Instructions for the task
Below, locate the line that contains "font-size: 11px ->". Repeat exactly from that line to the line that contains "top: 197px ->", inclusive, leaving out the pictures.
[Opening Extracted material section]
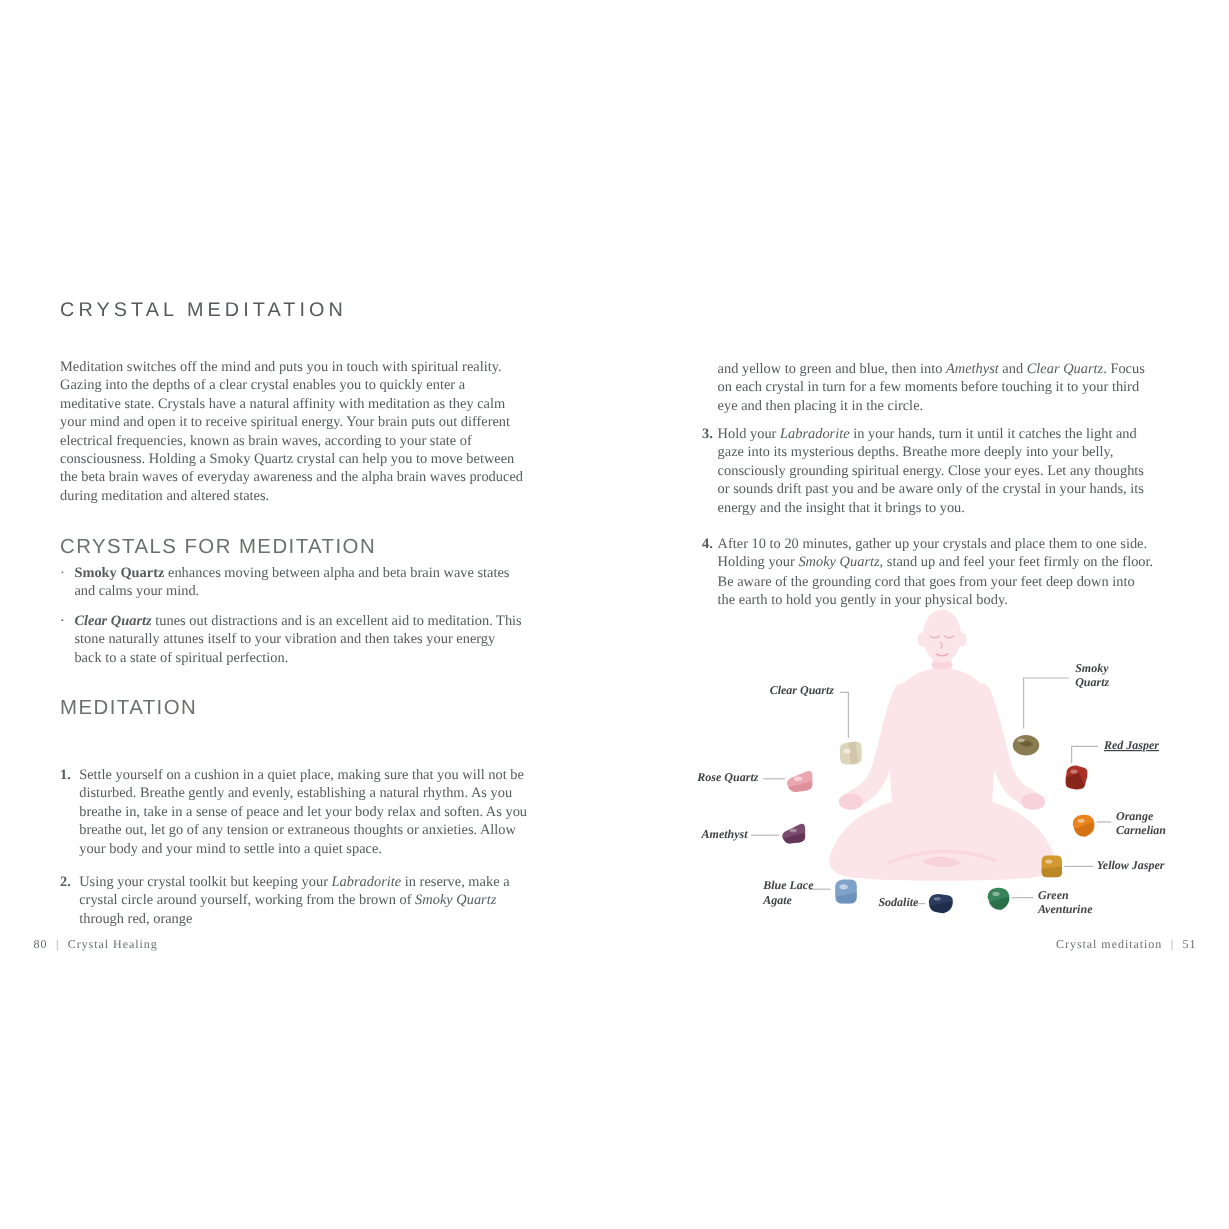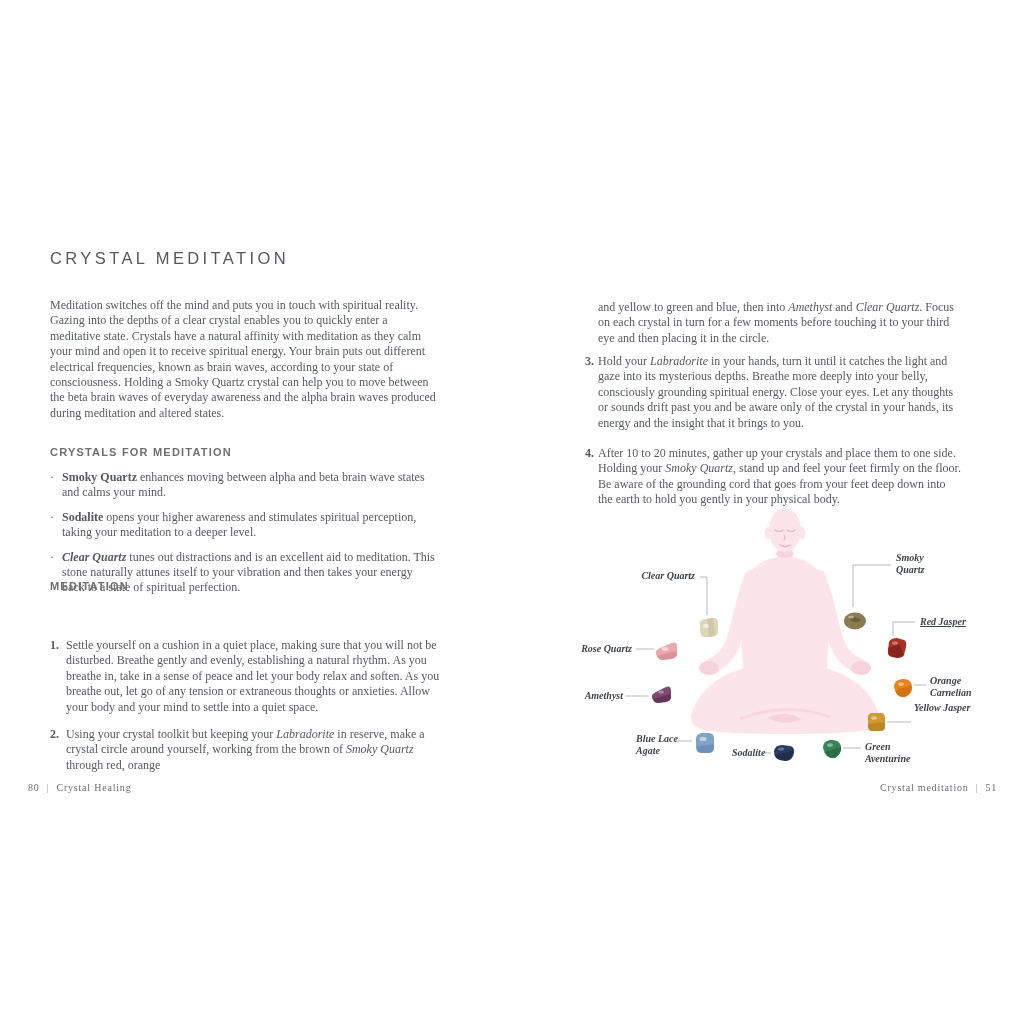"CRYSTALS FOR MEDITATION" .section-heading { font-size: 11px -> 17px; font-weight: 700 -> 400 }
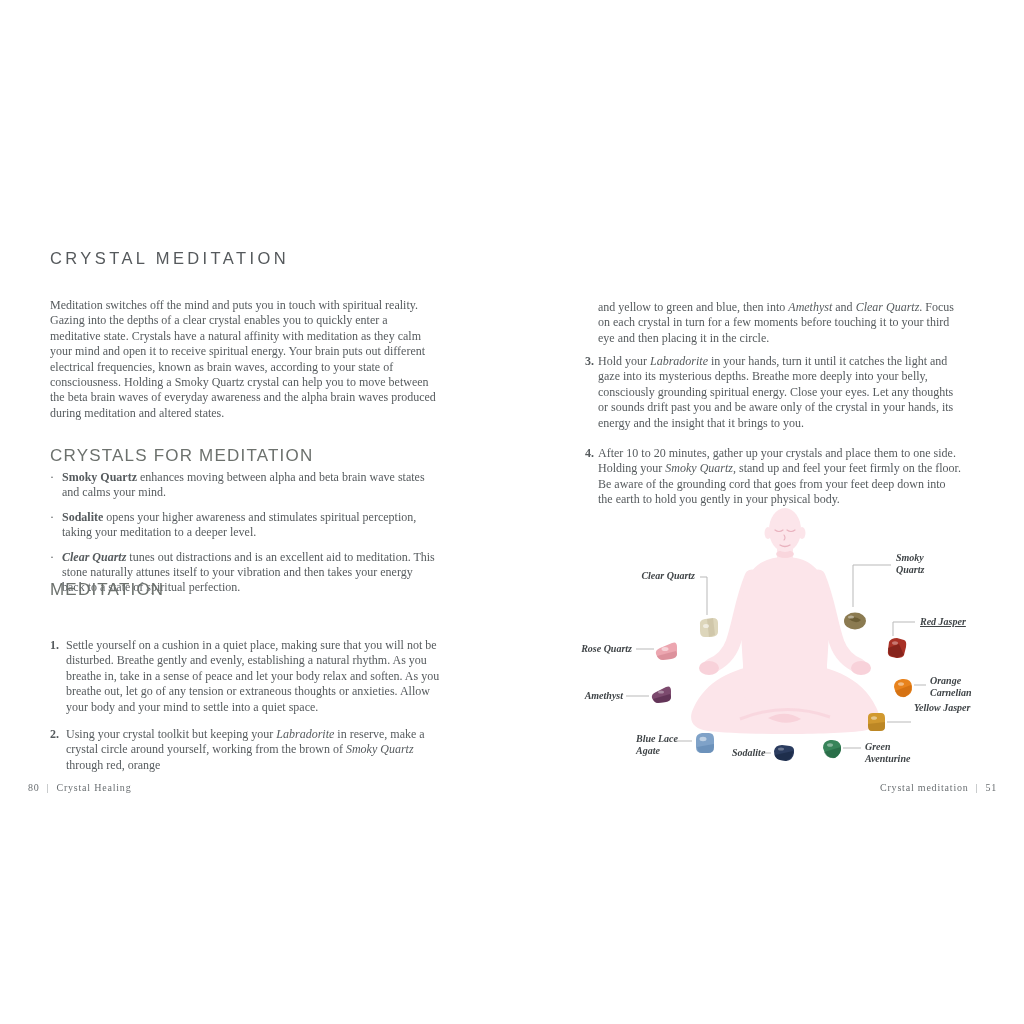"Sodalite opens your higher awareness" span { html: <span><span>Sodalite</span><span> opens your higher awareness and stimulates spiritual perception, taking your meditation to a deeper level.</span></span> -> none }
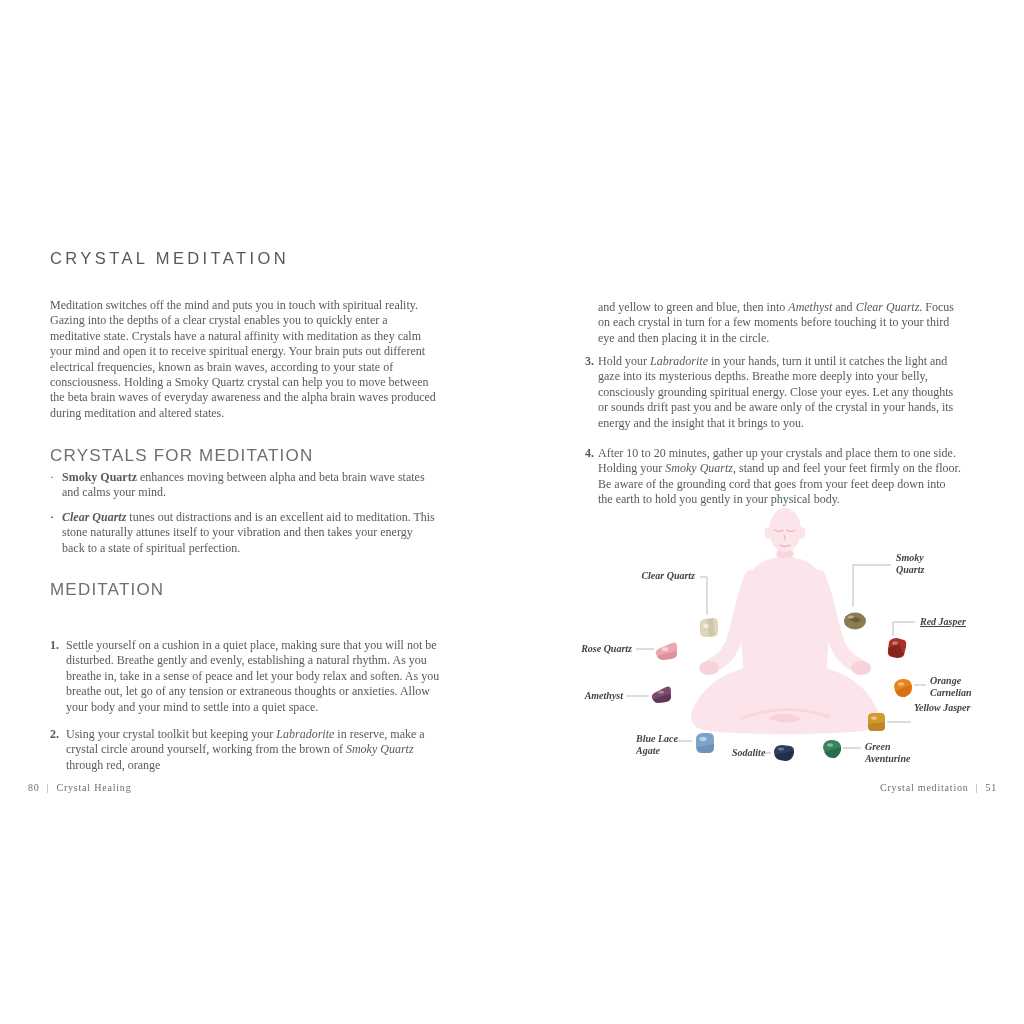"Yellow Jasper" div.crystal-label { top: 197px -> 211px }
[Closing Extracted material section]
[Opening Extracted material section]
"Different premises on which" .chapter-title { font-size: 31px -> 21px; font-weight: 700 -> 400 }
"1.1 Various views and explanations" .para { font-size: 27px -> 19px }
[Closing Extracted material section]
Expected answer
"CRYSTALS FOR MEDITATION" .section-heading { font-size: 11px -> 17px; font-weight: 700 -> 400 }
"Sodalite opens your higher awareness" span { html: <span><span>Sodalite</span><span> opens your higher awareness and stimulates spiritual perception, taking your meditation to a deeper level.</span></span> -> none }
"Yellow Jasper" div.crystal-label { top: 197px -> 211px }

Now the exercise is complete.